About this task: When you find the line with "No tricks, All" among the records below, reproduce it and each line after it exactly, ending with the line with "customer number: K9828 -> K9823".

Dataset items:
▬▬▬

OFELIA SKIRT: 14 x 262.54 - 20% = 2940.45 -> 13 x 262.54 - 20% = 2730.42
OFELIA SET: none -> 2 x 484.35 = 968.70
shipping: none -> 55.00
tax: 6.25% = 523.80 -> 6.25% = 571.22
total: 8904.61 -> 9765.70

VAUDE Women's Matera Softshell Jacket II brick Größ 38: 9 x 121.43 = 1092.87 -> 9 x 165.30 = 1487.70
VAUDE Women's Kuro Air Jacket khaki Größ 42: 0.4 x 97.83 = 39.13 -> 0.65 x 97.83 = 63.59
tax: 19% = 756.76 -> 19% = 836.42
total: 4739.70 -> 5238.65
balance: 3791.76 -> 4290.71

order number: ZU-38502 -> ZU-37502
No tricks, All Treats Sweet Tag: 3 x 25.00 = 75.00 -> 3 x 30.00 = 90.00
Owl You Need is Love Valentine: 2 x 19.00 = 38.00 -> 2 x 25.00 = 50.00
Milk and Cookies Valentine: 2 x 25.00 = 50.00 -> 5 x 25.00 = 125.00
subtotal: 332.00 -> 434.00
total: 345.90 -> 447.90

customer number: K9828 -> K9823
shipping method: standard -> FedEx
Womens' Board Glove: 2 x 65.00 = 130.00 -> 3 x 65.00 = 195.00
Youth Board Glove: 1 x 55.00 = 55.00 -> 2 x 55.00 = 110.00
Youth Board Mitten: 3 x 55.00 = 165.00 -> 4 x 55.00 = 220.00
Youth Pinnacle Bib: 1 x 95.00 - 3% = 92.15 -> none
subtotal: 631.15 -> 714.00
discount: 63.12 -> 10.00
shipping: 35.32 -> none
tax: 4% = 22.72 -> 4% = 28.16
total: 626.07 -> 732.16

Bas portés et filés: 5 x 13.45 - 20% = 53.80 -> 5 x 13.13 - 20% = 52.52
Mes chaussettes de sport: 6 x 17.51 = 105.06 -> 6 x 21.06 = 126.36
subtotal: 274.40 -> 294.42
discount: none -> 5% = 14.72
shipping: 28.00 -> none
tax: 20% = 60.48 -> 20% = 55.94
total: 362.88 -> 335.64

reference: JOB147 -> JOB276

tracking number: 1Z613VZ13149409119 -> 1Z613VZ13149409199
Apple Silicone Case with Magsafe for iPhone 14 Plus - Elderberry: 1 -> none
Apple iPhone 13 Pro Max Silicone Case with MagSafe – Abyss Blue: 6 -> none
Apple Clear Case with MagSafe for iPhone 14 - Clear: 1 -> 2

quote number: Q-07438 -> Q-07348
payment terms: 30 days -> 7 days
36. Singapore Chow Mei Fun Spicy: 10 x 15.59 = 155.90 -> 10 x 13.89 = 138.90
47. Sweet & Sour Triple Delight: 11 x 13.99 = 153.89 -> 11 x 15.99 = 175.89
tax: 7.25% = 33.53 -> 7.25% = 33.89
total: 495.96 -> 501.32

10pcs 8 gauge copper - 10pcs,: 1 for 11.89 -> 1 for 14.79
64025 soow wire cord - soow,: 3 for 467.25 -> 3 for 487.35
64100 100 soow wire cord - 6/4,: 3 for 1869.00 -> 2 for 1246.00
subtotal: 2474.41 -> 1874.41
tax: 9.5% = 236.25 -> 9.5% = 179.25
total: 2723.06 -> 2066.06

▬▬▬

Solved problem:
No tricks, All Treats Sweet Tag: 3 x 25.00 = 75.00 -> 3 x 30.00 = 90.00
Owl You Need is Love Valentine: 2 x 19.00 = 38.00 -> 2 x 25.00 = 50.00
Milk and Cookies Valentine: 2 x 25.00 = 50.00 -> 5 x 25.00 = 125.00
subtotal: 332.00 -> 434.00
total: 345.90 -> 447.90

customer number: K9828 -> K9823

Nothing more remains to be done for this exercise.